Paul E. Sax, M.D., is director of the HIV Program and Division of Infectious Diseases at Brigham and Women's Hospital in Boston.

As I'm sure you've heard from your patients -- as I did -- lamivudine (3TC) is now available generically.

Now comes news of the release of several generic formulations of nevirapine (NVP), an effective but always somewhat overshadowed medication. Since its approval way back when in 1996, there has always been a solid reason to pick something else.

Why? Here are a few reasons, some scientific, some accidents of HIV history, some just gut responses:

  1. The first studies of NNRTIs showed that resistance to the drugs developed very quickly, often within days. Since NVP was the first in this class of drugs approved, it always carried that baggage of "low resistance barrier" more than other drugs.
  2. Remember this whole "convergent combination therapy" saga? The message was that if there was enough selective pressure on the same target -- here reverse transcriptase, using AZT, ddI, and NVP -- HIV could not grow in vitro at all, since the virus paid such a penalty for accumulating resistance mutations.  The authors (many of whom are still colleagues of mine) urged caution in interpretation of results, but that didn't stop it from being front page news -- and more -- which made it all the more heartbreaking when the paper was retracted 6 months later.
  3. Nevirapine was approved right after indinavir, the first PI that really put combination antiretroviral therapy on the map. It didn't matter that in hindsight NVP had many advantages over indinavir (fewer pills, fewer side effects, better metabolic profile, no need for a quart of water a day, easier to take) -- NVP was hugely overshadowed.

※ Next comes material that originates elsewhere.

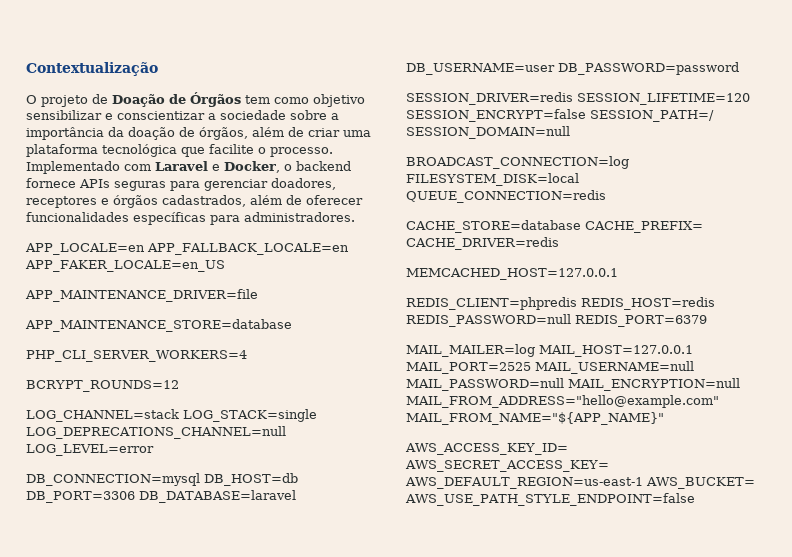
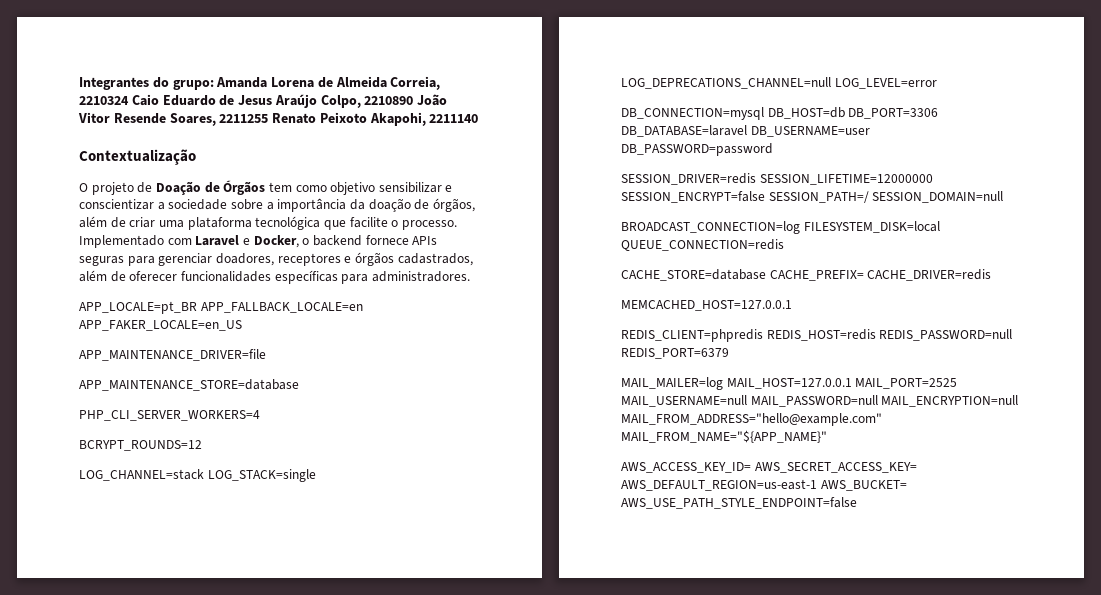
+ Integrantes do grupo: Amanda Lorena de Almeida Correia, 2210324 Caio Eduardo de Jesus Araújo Colpo, 2210890 João Vitor Resende Soares, 2211255 Renato Peixoto Akapohi, 2211140
- APP_LOCALE=en APP_FALLBACK_LOCALE=en APP_FAKER_LOCALE=en_US
+ APP_LOCALE=pt_BR APP_FALLBACK_LOCALE=en APP_FAKER_LOCALE=en_US
- SESSION_DRIVER=redis SESSION_LIFETIME=120 SESSION_ENCRYPT=false SESSION_PATH=/ SESSION_DOMAIN=null
+ SESSION_DRIVER=redis SESSION_LIFETIME=12000000 SESSION_ENCRYPT=false SESSION_PATH=/ SESSION_DOMAIN=null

In hindsight, possibly the reason that indinavir seemed to be a more effective drug was that pivotal trials with indinavir included ZDV/3TC, but with nevirapine  ZDV/ddI. Which combination of NRTIs would you prefer?
  4. The approval of efavirenz in 1998 was another reason not to pick NVP. Based on experience with NVP and delavirdine, I never thought any drug from this class could be more effective than a PI. Indeed, I was highly skeptical until  this study, with its surprising finding that efavirenz was in fact better than indinavir. Now that efavirenz has pretty much become the gold standard "key third drug" in HIV treatment -- still never beaten in a  primary analysis of any HIV study -- I'm a believer!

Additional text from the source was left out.